Exhausted yet? What I’m saying is that to obtain the ethical ground to knock over cairns, you have to do your homework, and indeed become an expert on the place you’re hiking—and probably a local. Consider the alternatives. You knock down a cairn and people get lost and get hurt or require rescue. Or taxpayers pay to have them all put back up. Or you cause a bunch a people to stray off trail and degrade the place. It is not assured that your actions are improving the experience of those who follow.

And what about rocks stacked for no practical purpose but merely for . . . art? A decade ago these precarious sculptures enjoyed a moment of insta-fame, recalling the lovely ephemeral “land art” of Andy Goldsworthy. A chorus of scolds rose in condemnation: surely these trifles have no place in pure wilderness. Rock stackers do not expect their work to outlast monuments; indeed many of them knock them over themselves after taking a photo. So are there ethical qualms about kicking them back into a “natural” state?
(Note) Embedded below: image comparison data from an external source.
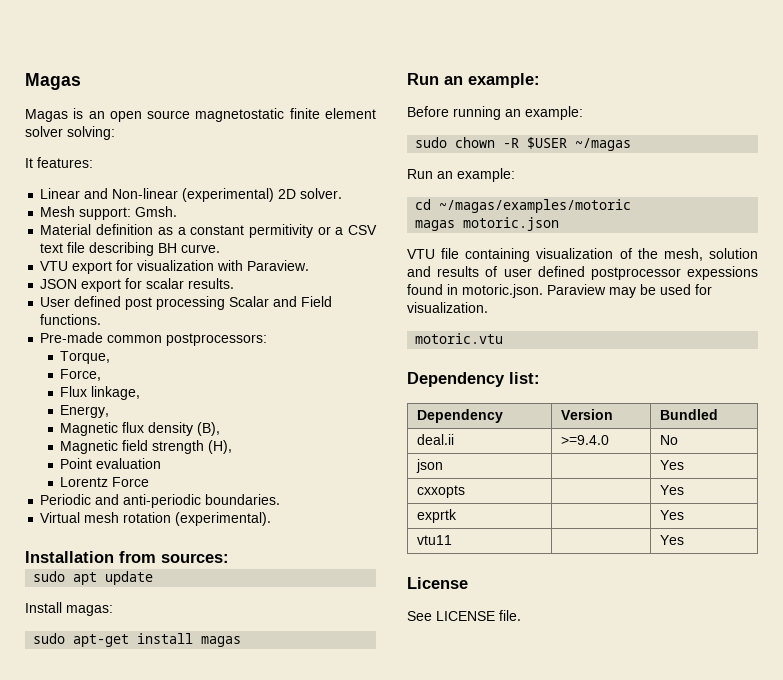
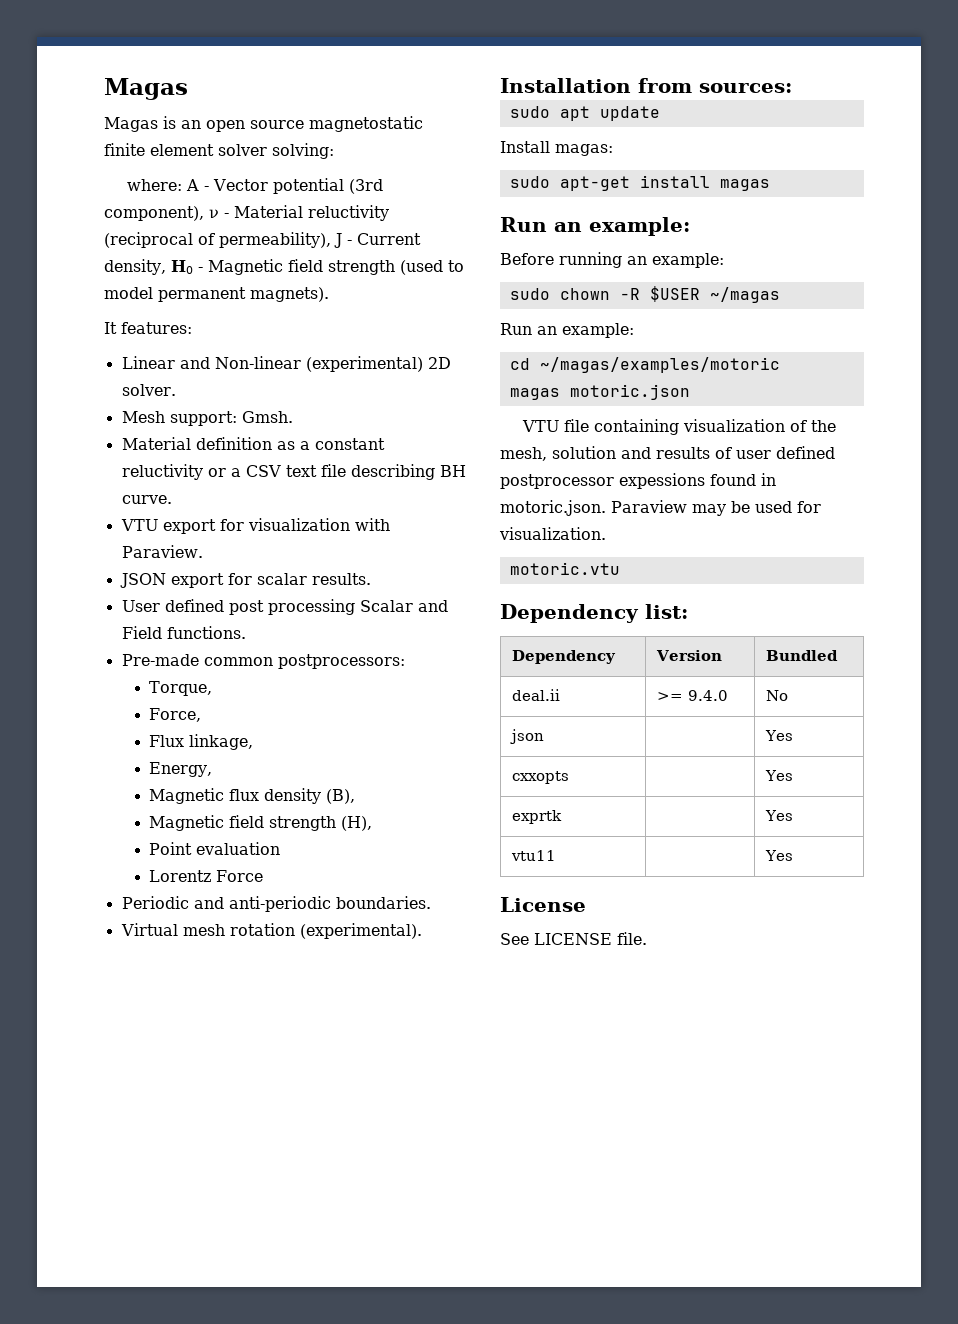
+ where: A - Vector potential (3rd component), ν - Material reluctivity (reciprocal of permeability), J - Current density, H0 - Magnetic field strength (used to model permanent magnets).
- Material definition as a constant permitivity or a CSV text file describing BH curve.
+ Material definition as a constant reluctivity or a CSV text file describing BH curve.
- deal.ii | >=9.4.0 | No
+ deal.ii | >= 9.4.0 | No

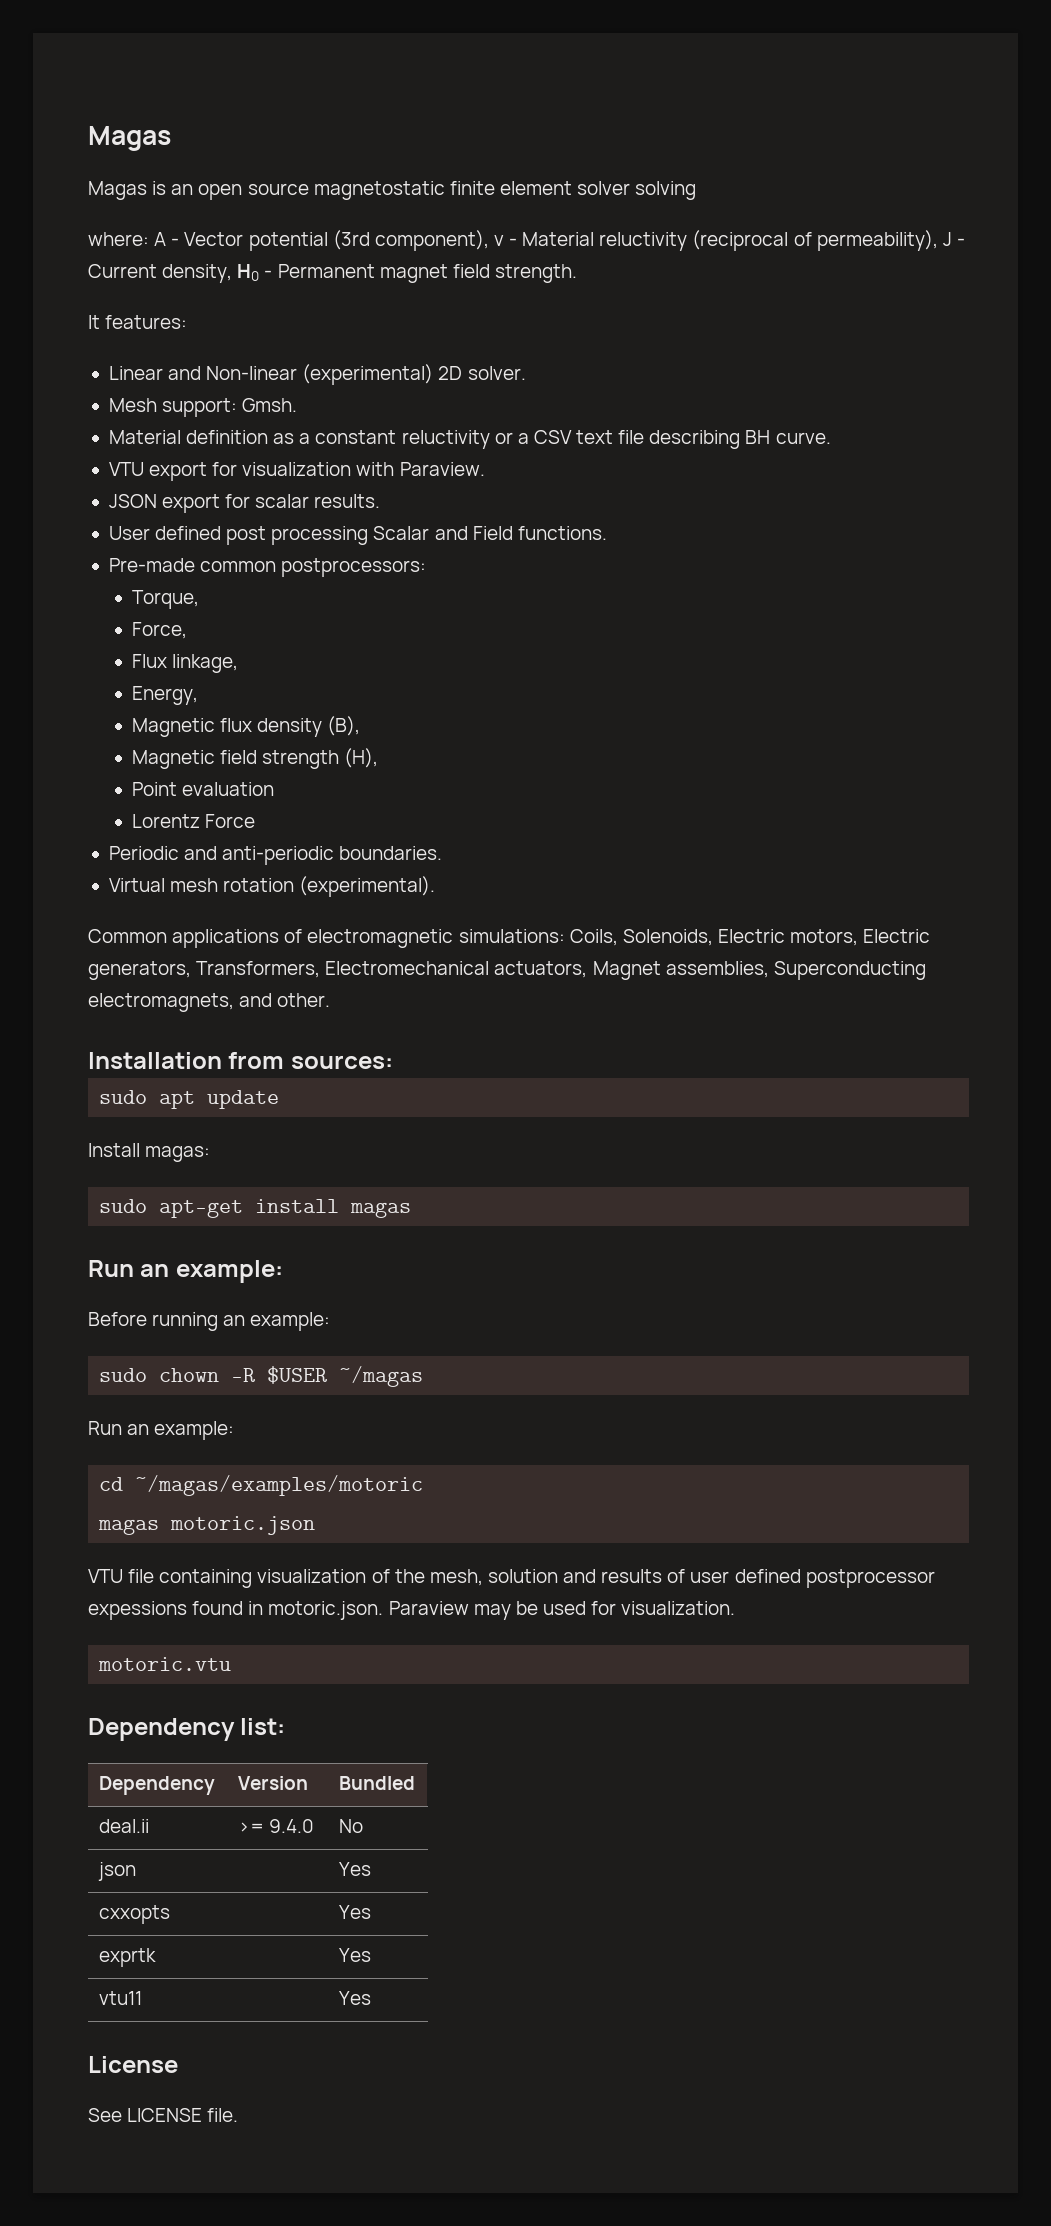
- Magas is an open source magnetostatic finite element solver solving:
+ Magas is an open source magnetostatic finite element solver solving
- where: A - Vector potential (3rd component), ν - Material reluctivity (reciprocal of permeability), J - Current density, H0 - Magnetic field strength (used to model permanent magnets).
+ where: A - Vector potential (3rd component), ν - Material reluctivity (reciprocal of permeability), J - Current density, H0 - Permanent magnet field strength.
+ Common applications of electromagnetic simulations: Coils, Solenoids, Electric motors, Electric generators, Transformers, Electromechanical actuators, Magnet assemblies, Superconducting electromagnets, and other.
But that doesn’t mean you should do it. Here your question opens a larger philosophical debate as to what nature is. The most prominent American take, from the likes of Thoreau and Muir and Abbey, is that nature is a virgin paradise unspoiled by the corruptions of humanity, where we go for solace and connection with the infinite. Sundog himself subscribed to this idea for decades of his youth as he ambled through remote canyons and deserts.

But what if we thought of the natural world as, instead, a place where humans have dwelled, farmed, and hunted for tens of thousands of years, and that only appeared “empty” to European settlers because the Native people had been driven off the land with guns, germs, and stealing. When the likes of Lewis and Clark and Daniel Boone came West, the reason they found unpeopled land wasn’t because God gave it to them for their spiritual rejuvenation, but because 90 percent of Indians had already died from the diseases carried across the Atlantic.

What does this have to do with your cairns? Changing my ideas about wilderness changed my expectations of what I was supposed—or entitled—to do there. Once we accept that none of this continent is “virgin,” then perhaps our passion to erase all signs of humanity might waver. Would anyone knock down street signs in New York City in order to find their own route, the way Giovanni da Verrazzano did in 1524? Often the fight to preserve the land just as it was feels impossible; because it is impossible.

I’m not suggesting we abandon “wilderness” as a legal designation to protect places from roads, mines, and drilling. Rather, I advocate for a shift in thinking, a realization that the fantasy of finding one’s way through untouched terrain is just that: fantasy. Instead of expending our energy to preserve the illusion of Eden, we might work to return the land to its legal owners, and honor the treaties signed with tribal nations by the United States Congress. Purity is an impossible standard to attain; we should aspire instead to truth.